● Records provided

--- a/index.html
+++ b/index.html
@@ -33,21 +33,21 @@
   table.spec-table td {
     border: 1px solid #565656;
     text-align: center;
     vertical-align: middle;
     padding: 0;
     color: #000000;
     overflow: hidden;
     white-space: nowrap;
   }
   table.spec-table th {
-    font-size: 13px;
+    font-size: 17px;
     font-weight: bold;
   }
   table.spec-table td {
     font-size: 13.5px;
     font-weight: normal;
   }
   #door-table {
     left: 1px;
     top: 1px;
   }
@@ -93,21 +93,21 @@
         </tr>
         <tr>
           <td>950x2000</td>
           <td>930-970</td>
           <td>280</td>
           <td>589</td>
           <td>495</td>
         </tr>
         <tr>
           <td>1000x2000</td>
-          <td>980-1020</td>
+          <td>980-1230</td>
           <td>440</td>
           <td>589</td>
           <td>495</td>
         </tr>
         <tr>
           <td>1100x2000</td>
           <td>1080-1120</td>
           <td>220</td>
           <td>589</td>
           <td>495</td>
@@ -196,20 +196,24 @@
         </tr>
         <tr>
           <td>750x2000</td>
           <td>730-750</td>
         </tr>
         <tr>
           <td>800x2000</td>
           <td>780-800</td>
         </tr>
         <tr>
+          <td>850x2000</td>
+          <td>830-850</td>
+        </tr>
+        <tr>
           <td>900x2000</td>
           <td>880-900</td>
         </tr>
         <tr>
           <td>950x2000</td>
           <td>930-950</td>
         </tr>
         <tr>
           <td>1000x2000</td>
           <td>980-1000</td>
--
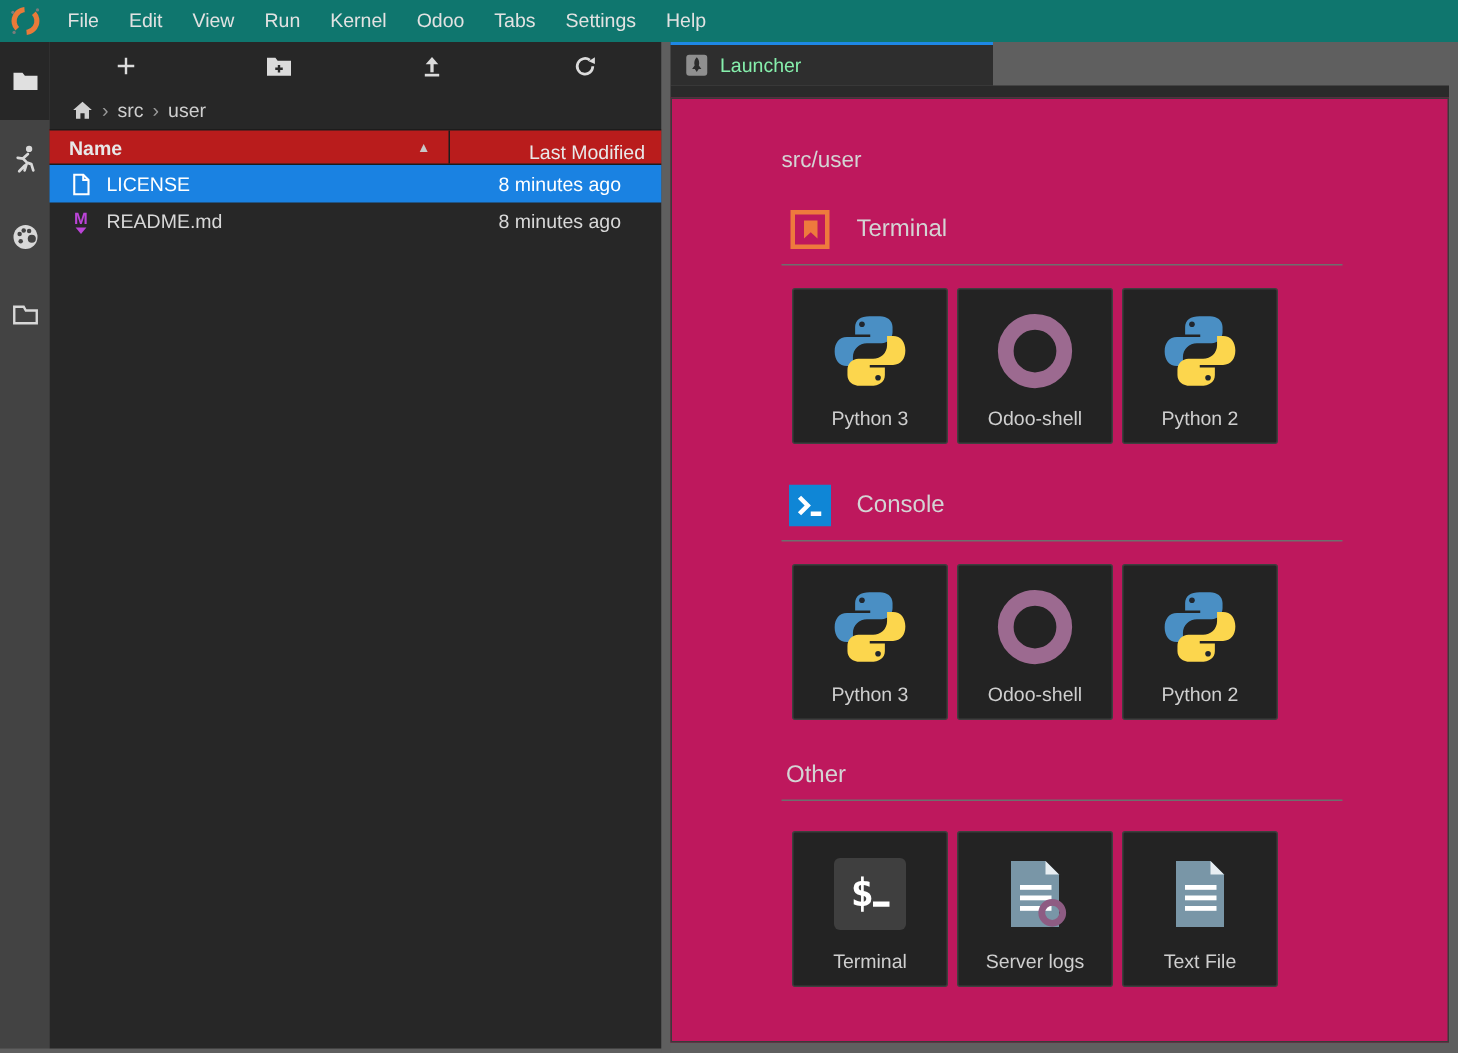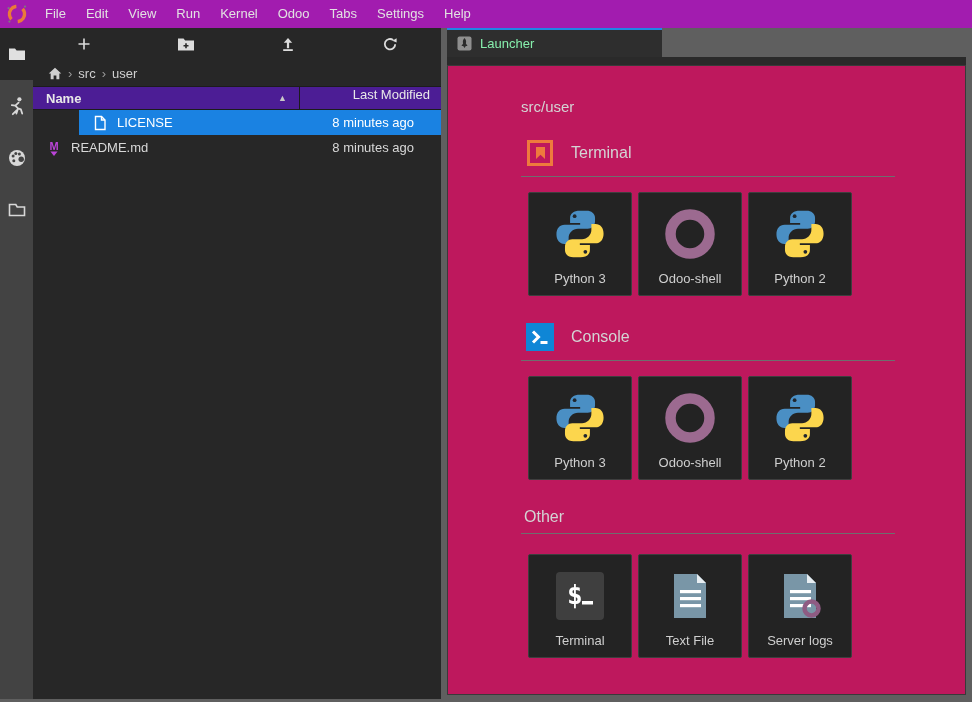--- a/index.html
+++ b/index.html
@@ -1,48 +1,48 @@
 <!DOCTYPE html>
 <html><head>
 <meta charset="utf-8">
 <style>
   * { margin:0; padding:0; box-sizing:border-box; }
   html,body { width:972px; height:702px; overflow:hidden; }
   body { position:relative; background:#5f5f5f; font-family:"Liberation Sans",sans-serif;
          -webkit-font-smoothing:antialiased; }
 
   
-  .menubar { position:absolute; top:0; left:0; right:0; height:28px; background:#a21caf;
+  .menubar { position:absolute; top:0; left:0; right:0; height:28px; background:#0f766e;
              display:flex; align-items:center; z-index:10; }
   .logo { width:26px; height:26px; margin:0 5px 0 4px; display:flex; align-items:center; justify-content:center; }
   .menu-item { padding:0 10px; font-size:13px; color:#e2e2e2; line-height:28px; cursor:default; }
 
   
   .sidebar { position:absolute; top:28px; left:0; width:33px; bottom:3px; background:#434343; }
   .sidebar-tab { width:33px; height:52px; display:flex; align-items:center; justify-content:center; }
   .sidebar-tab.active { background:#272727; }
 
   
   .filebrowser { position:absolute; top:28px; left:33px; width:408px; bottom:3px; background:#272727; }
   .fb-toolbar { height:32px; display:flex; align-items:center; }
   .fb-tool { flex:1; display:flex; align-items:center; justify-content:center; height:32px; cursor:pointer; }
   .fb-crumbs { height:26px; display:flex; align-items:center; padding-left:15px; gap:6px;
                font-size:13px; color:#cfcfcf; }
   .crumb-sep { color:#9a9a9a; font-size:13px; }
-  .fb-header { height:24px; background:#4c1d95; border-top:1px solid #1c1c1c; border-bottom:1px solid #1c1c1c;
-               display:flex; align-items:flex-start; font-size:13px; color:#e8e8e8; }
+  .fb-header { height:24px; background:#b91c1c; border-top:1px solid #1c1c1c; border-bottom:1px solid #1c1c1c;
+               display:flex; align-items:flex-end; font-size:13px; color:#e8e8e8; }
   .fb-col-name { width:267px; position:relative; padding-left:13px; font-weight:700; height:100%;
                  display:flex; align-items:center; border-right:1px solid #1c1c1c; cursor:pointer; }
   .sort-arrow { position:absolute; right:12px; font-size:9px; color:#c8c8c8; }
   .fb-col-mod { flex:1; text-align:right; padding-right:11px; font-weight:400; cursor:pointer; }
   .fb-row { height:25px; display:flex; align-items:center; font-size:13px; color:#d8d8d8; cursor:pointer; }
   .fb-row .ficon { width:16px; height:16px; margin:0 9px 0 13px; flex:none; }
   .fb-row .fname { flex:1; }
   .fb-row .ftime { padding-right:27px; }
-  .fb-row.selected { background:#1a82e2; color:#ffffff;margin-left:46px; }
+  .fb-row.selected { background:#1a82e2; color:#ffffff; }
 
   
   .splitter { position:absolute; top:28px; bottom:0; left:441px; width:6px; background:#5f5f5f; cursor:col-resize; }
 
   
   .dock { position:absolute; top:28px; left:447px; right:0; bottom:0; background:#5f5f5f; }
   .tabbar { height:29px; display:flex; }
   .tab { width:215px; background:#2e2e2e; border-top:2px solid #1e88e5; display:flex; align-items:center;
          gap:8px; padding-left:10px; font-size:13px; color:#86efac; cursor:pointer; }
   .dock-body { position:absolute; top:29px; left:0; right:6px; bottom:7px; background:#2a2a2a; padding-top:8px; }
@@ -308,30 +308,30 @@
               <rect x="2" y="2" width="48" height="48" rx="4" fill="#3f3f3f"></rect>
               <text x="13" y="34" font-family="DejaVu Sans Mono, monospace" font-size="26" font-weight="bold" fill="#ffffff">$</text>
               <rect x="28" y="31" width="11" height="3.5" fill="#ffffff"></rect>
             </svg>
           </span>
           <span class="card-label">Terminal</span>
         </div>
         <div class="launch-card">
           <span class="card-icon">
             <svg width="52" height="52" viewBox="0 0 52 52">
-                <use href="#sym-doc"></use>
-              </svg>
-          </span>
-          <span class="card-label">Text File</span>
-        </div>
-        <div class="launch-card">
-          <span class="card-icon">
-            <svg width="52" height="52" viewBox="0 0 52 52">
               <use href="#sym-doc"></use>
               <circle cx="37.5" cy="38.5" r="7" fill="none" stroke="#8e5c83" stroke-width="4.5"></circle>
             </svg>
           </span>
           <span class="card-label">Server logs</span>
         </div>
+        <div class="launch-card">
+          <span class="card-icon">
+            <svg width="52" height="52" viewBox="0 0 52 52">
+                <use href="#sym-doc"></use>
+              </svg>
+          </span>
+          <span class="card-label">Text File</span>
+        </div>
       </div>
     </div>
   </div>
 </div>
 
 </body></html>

● Activity
Scan the lines above for the word "relative" and copy every one where it occurs.

● Completed task
   body { position:relative; background:#5f5f5f; font-family:"Liberation Sans",sans-serif;
   .fb-col-name { width:267px; position:relative; padding-left:13px; font-weight:700; height:100%;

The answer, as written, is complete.